* How to complete this task
Starting at the line below holding "50 available players)" and stopping at the line holding "rankings, projections, news).", print every line exactly, both ends included, and leave the rest out.

============

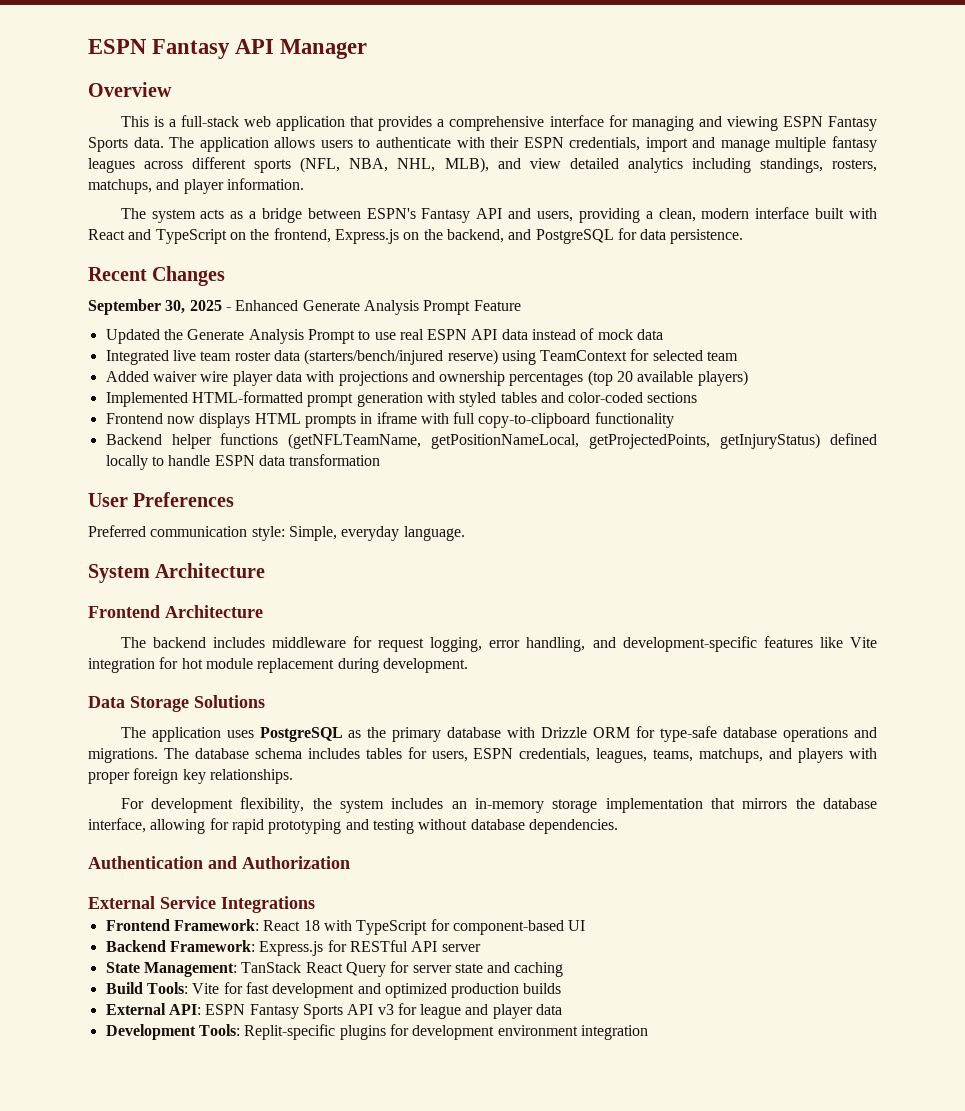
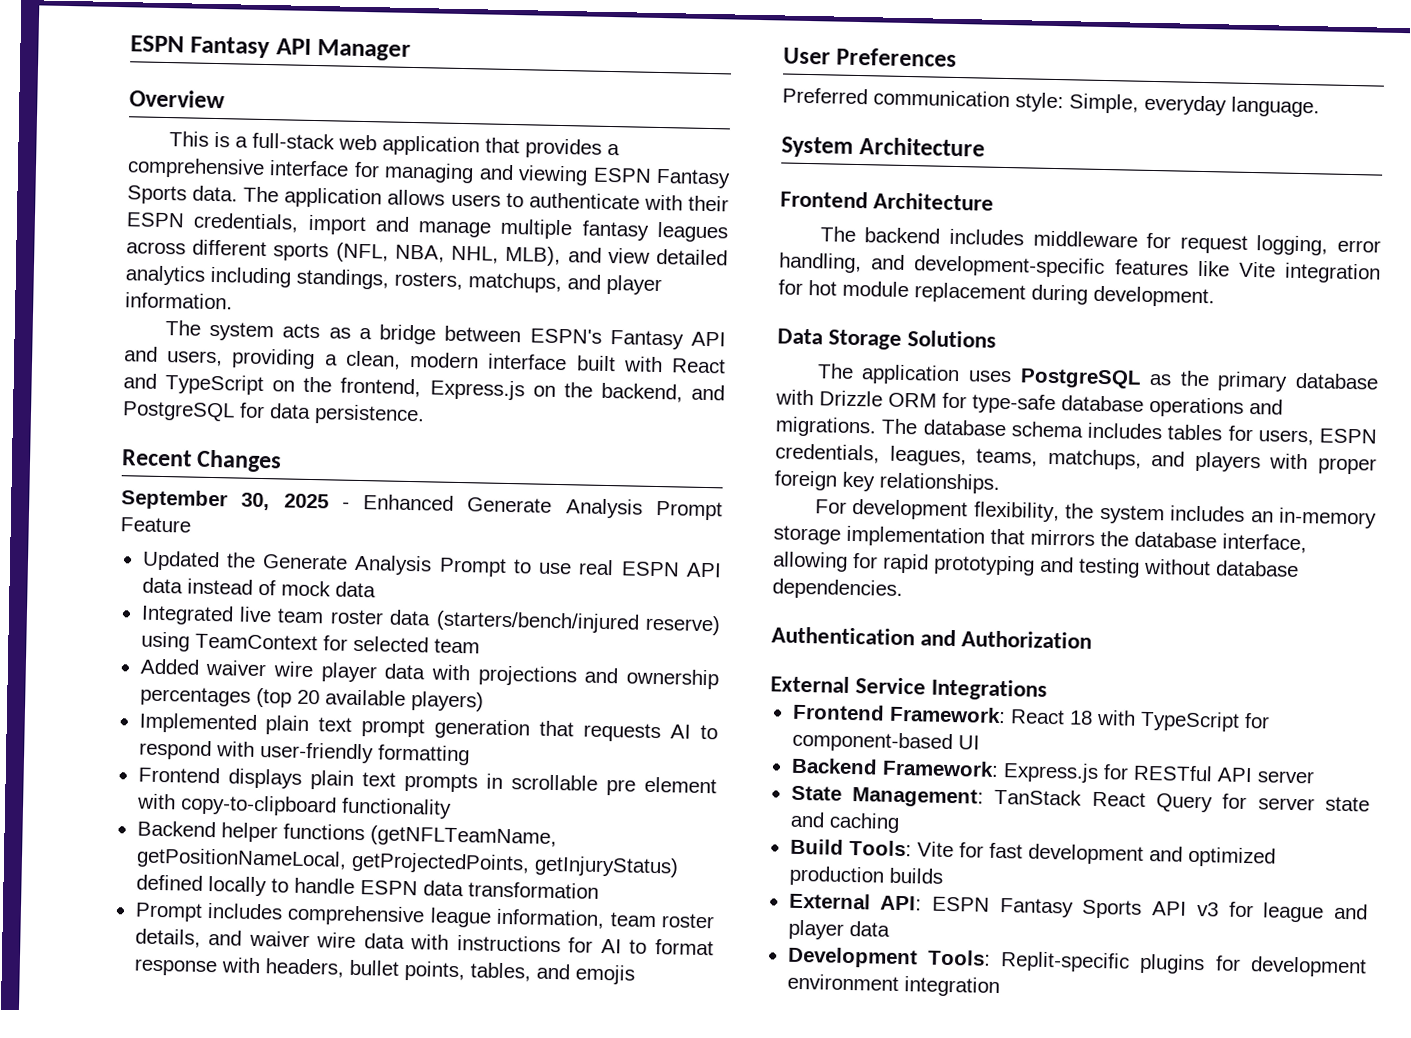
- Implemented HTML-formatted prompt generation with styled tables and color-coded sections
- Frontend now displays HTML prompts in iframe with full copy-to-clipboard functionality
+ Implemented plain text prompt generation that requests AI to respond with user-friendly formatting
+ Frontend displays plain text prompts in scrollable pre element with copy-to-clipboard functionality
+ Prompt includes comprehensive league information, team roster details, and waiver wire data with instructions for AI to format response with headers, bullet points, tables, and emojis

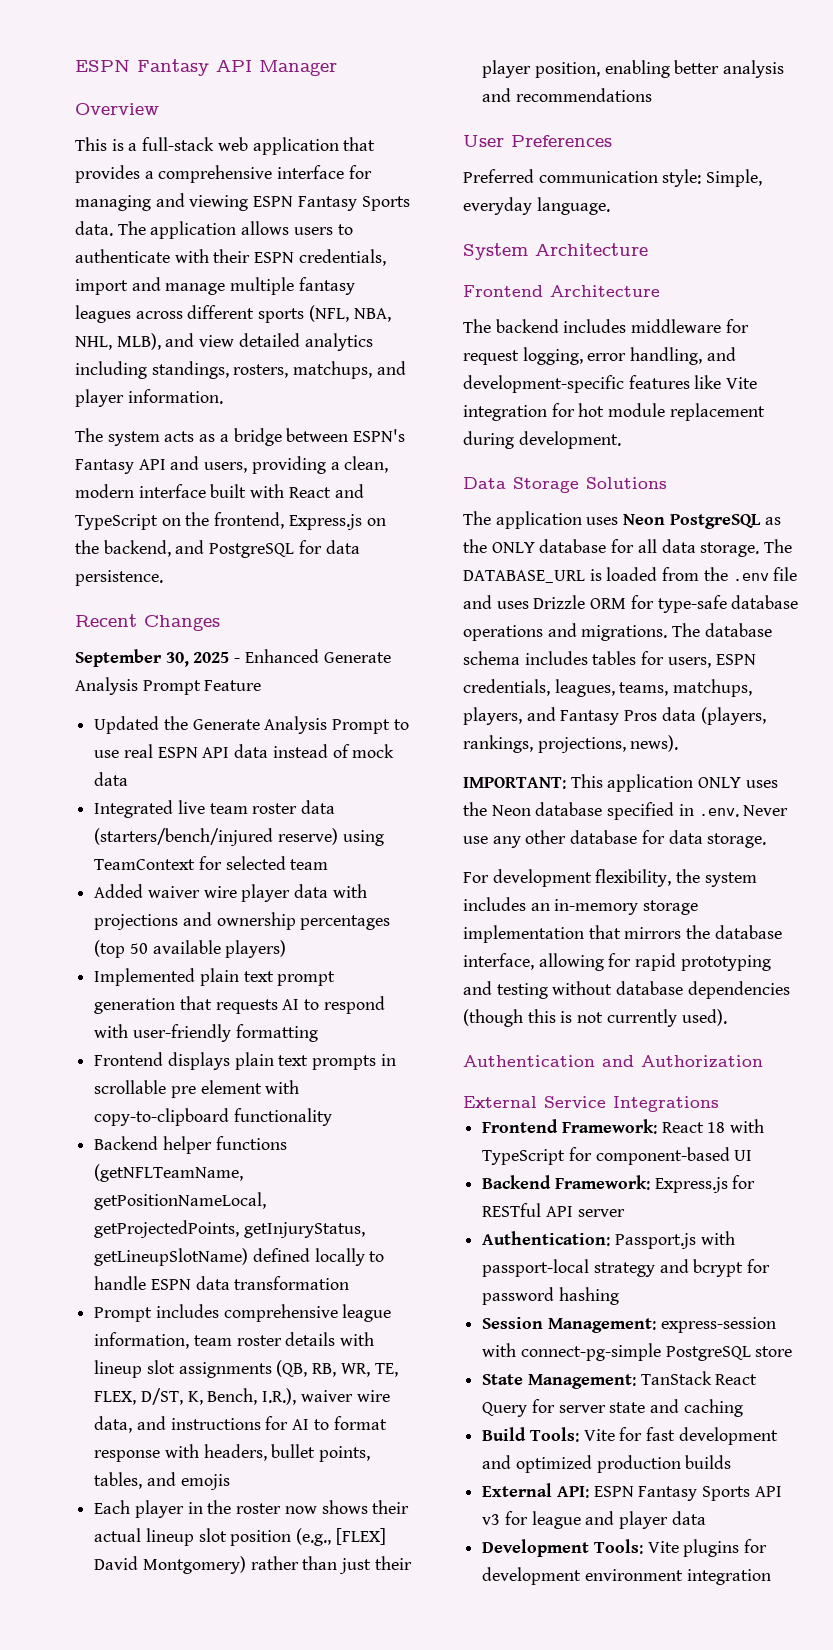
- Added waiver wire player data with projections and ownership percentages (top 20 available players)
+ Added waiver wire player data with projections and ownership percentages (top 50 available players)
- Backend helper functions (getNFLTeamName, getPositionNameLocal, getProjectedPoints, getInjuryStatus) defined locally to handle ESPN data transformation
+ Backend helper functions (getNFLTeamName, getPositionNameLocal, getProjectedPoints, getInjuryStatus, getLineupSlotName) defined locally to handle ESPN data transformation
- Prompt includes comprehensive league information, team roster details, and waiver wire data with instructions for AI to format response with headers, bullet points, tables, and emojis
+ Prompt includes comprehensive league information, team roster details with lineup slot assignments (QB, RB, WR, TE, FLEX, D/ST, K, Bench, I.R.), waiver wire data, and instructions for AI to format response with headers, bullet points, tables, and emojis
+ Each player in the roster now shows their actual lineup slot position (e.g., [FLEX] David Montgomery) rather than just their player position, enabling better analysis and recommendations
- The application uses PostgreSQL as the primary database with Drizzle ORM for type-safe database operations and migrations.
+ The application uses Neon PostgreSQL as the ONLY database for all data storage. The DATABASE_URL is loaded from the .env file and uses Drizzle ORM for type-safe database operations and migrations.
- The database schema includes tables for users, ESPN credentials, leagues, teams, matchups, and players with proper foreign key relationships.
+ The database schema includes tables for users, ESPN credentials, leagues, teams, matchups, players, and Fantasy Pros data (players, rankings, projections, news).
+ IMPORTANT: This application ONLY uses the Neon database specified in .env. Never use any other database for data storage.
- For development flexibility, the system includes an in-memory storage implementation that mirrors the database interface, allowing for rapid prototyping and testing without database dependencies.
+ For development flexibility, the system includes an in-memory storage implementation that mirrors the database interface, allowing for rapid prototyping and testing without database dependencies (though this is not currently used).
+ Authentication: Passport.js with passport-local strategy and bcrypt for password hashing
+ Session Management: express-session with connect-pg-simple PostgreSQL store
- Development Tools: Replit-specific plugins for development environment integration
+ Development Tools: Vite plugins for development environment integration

============

* Output for this exercise
+ Added waiver wire player data with projections and ownership percentages (top 50 available players)
- Backend helper functions (getNFLTeamName, getPositionNameLocal, getProjectedPoints, getInjuryStatus) defined locally to handle ESPN data transformation
+ Backend helper functions (getNFLTeamName, getPositionNameLocal, getProjectedPoints, getInjuryStatus, getLineupSlotName) defined locally to handle ESPN data transformation
- Prompt includes comprehensive league information, team roster details, and waiver wire data with instructions for AI to format response with headers, bullet points, tables, and emojis
+ Prompt includes comprehensive league information, team roster details with lineup slot assignments (QB, RB, WR, TE, FLEX, D/ST, K, Bench, I.R.), waiver wire data, and instructions for AI to format response with headers, bullet points, tables, and emojis
+ Each player in the roster now shows their actual lineup slot position (e.g., [FLEX] David Montgomery) rather than just their player position, enabling better analysis and recommendations
- The application uses PostgreSQL as the primary database with Drizzle ORM for type-safe database operations and migrations.
+ The application uses Neon PostgreSQL as the ONLY database for all data storage. The DATABASE_URL is loaded from the .env file and uses Drizzle ORM for type-safe database operations and migrations.
- The database schema includes tables for users, ESPN credentials, leagues, teams, matchups, and players with proper foreign key relationships.
+ The database schema includes tables for users, ESPN credentials, leagues, teams, matchups, players, and Fantasy Pros data (players, rankings, projections, news).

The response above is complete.